= Work to be completed =
In the records below, find the line with "-172,21 +172,21 @@" and the line with "6px; top: 0;". Print both exactly, along with every line between them, and no other line.

--- Exercise data Enclosed Below ---

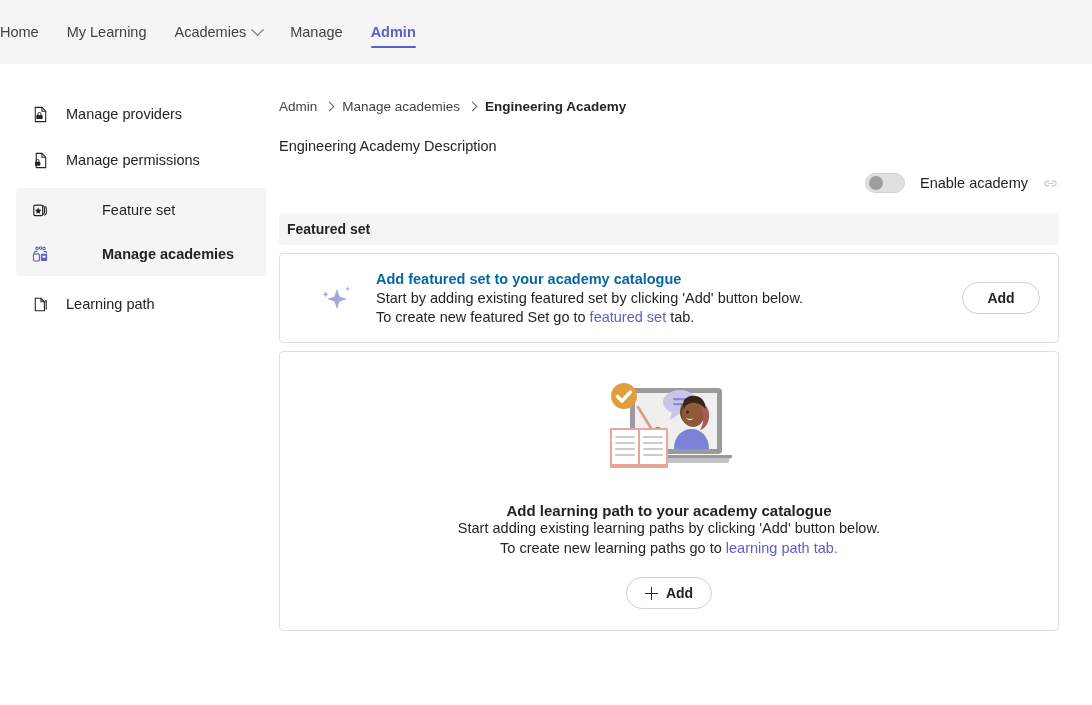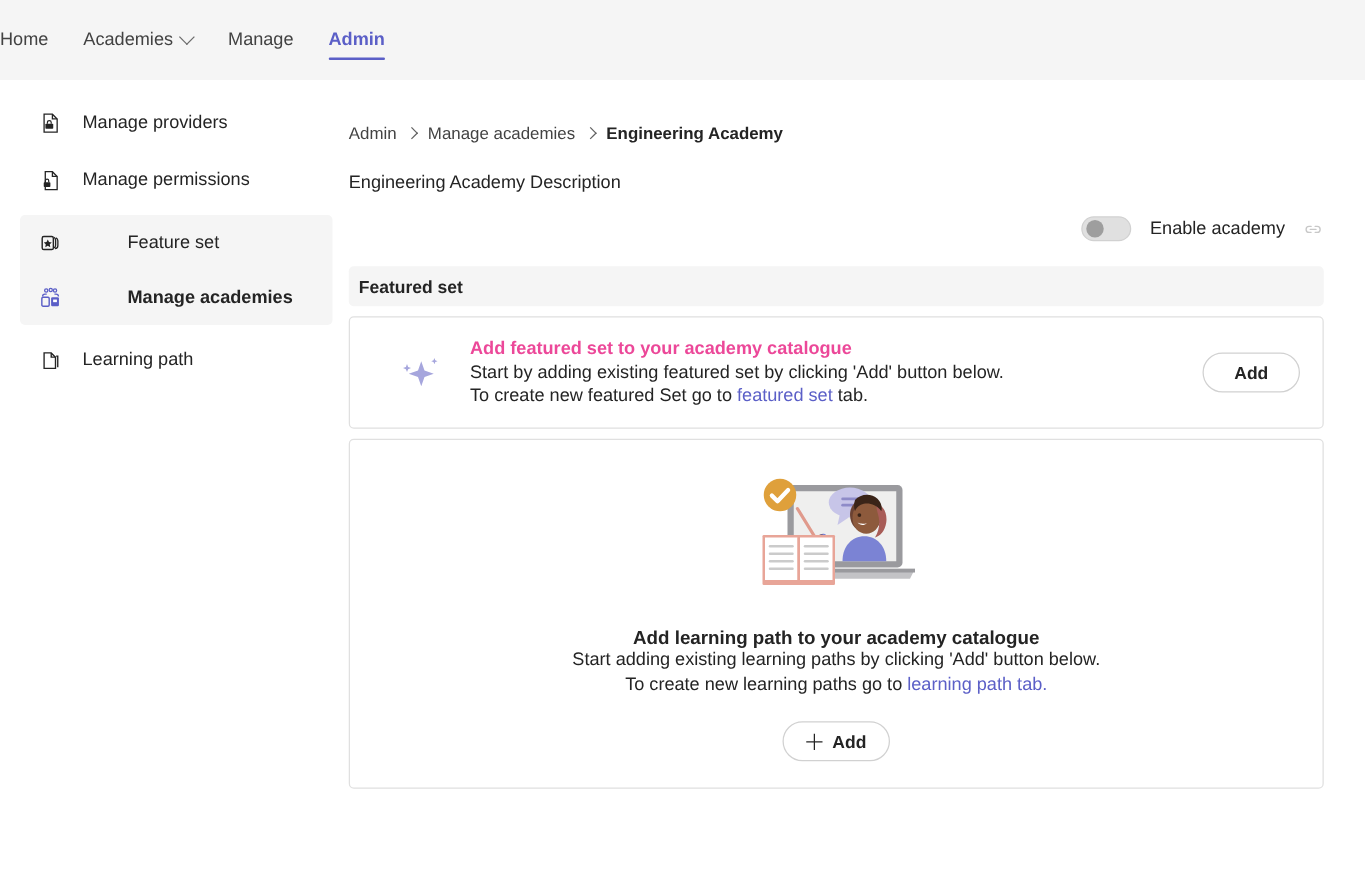--- a/index.html
+++ b/index.html
@@ -53,21 +53,21 @@
     margin-left: 7px;
     width: 9px; height: 9px;
     border-right: 1.3px solid #6b6b6b;
     border-bottom: 1.3px solid #6b6b6b;
     transform: rotate(45deg) translate(-2px,-2px);
   }
 
   
   .sidebar {
     position: absolute;
-    top: 80px; left: 16px;
+    top: 96px; left: 16px;
     width: 250px;
   }
   .side-item {
     display: flex;
     align-items: center;
     height: 36px;
     margin-bottom: 10px;
     padding-left: 14px;
     border-radius: 4px;
     font-size: 14.5px;
@@ -172,21 +172,21 @@
   }
 
   .featured-card {
     height: 90px;
     display: flex;
     align-items: center;
     padding: 0 18px 0 28px;
   }
   .sparkle-wrap { flex: 0 0 58px; display:flex; align-items:center; justify-content:center; }
   .featured-text { flex: 1 1 auto; padding-left: 10px; }
-  .ftitle { font-size: 14.5px; font-weight: 700; color:#ec4899; }
+  .ftitle { font-size: 14.5px; font-weight: 700; color:#0369a1; }
   .fline { font-size: 14.5px; color:#242424; margin-top: 3px; }
   .lnk { color: #5b5fc7; cursor: pointer; }
 
   .btn {
     border: 1px solid #d1d1d1;
     border-radius: 16px;
     background: #ffffff;
     font-family: "Liberation Sans", sans-serif;
     font-size: 14px;
     font-weight: 700;
@@ -235,20 +235,23 @@
   .plus::before { left: 6px; top: 0; width: 1.4px; height: 13px; }
   .plus::after  { top: 6px; left: 0; height: 1.4px; width: 13px; }
 </style>
 </head>
 <body>
 
 <div class="topbar">
   <div class="topnav">
     <div class="navitem">
       <span>Home</span>
+    </div>
+    <div class="navitem">
+      <span>My Learning</span>
     </div>
     <div class="navitem">
       <span>Academies</span>
       <span class="chev"></span>
     </div>
     <div class="navitem">
       <span>Manage</span>
     </div>
     <div class="navitem active">
       <span>Admin</span>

--- End of Enclosed Exercise data ---

= Answer to the problem =
@@ -172,21 +172,21 @@
   }
 
   .featured-card {
     height: 90px;
     display: flex;
     align-items: center;
     padding: 0 18px 0 28px;
   }
   .sparkle-wrap { flex: 0 0 58px; display:flex; align-items:center; justify-content:center; }
   .featured-text { flex: 1 1 auto; padding-left: 10px; }
-  .ftitle { font-size: 14.5px; font-weight: 700; color:#ec4899; }
+  .ftitle { font-size: 14.5px; font-weight: 700; color:#0369a1; }
   .fline { font-size: 14.5px; color:#242424; margin-top: 3px; }
   .lnk { color: #5b5fc7; cursor: pointer; }
 
   .btn {
     border: 1px solid #d1d1d1;
     border-radius: 16px;
     background: #ffffff;
     font-family: "Liberation Sans", sans-serif;
     font-size: 14px;
     font-weight: 700;
@@ -235,20 +235,23 @@
   .plus::before { left: 6px; top: 0; width: 1.4px; height: 13px; }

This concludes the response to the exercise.